Task details:
Reproduce every record below exactly, with the pictures left out.

Dataset:

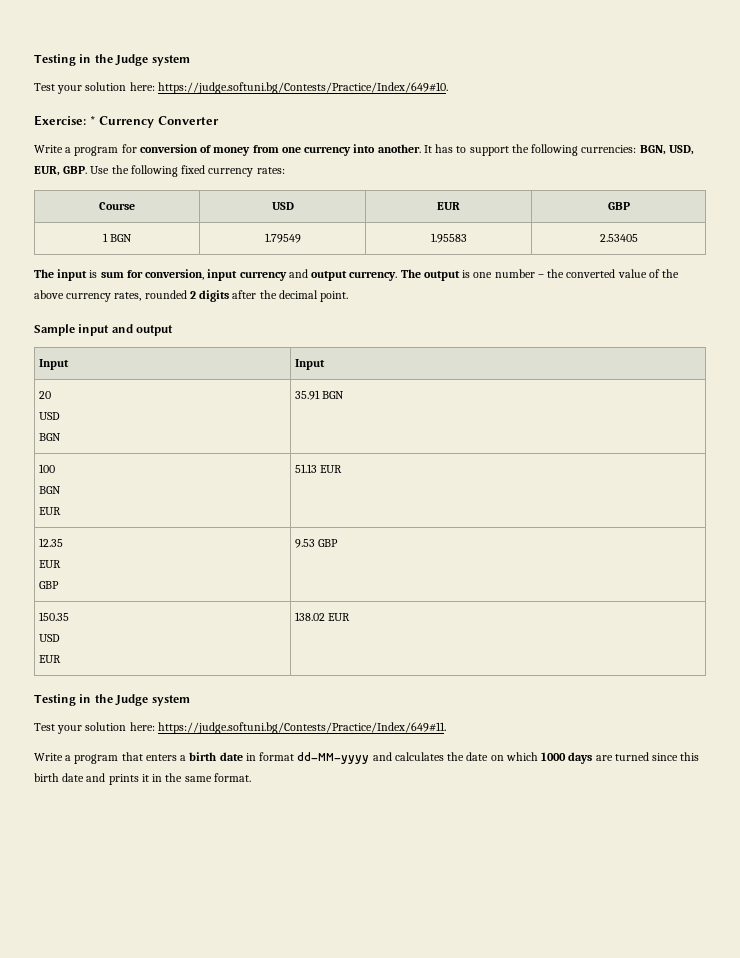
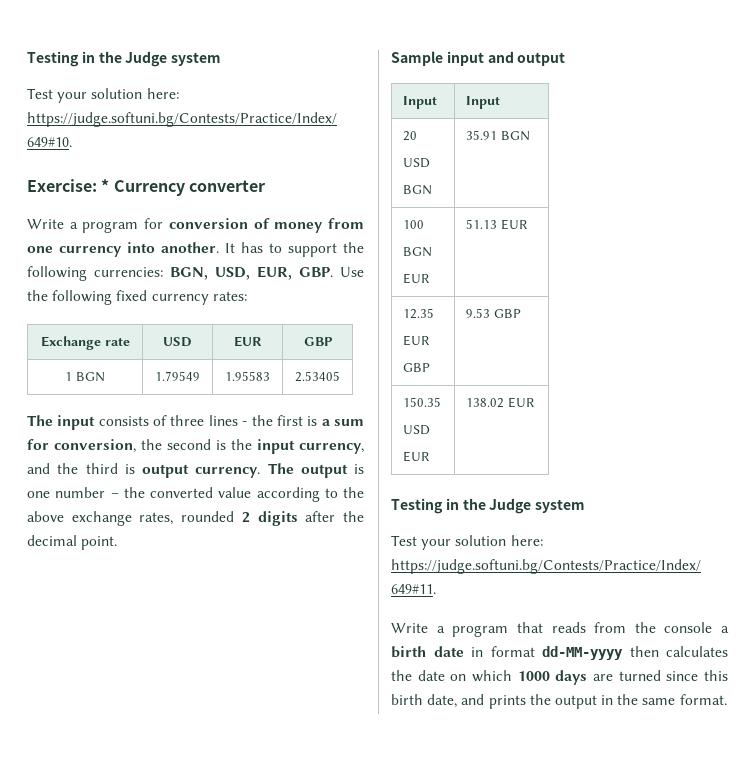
[157,116,219,125] Converter -> [188,180,265,192] converter
[99,202,135,210] Course -> [40,336,130,350] Exchange rate
[89,269,308,281] is sum for conversion, input currency and -> [98,415,365,426] [27,439,364,454] [27,463,135,474] consists of three lines - the first is a sum for conversion, the second is the input currency, and the third is
[648,269,660,278] of -> [256,487,338,502] according to
[66,293,112,302] currency -> [71,511,132,526] exchange
[145,754,177,761] enters -> [551,622,713,633] reads from the console
[372,752,392,761] and -> [629,646,659,657] then
[62,773,85,782] date -> [427,694,458,708] date,
[141,774,149,782] it -> [529,694,597,709] the output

Written response:
[157,116,219,125] Converter -> [188,180,265,192] converter
[99,202,135,210] Course -> [40,336,130,350] Exchange rate
[89,269,308,281] is sum for conversion, input currency and -> [98,415,365,426] [27,439,364,454] [27,463,135,474] consists of three lines - the first is a sum for conversion, the second is the input currency, and the third is
[648,269,660,278] of -> [256,487,338,502] according to
[66,293,112,302] currency -> [71,511,132,526] exchange
[145,754,177,761] enters -> [551,622,713,633] reads from the console
[372,752,392,761] and -> [629,646,659,657] then
[62,773,85,782] date -> [427,694,458,708] date,
[141,774,149,782] it -> [529,694,597,709] the output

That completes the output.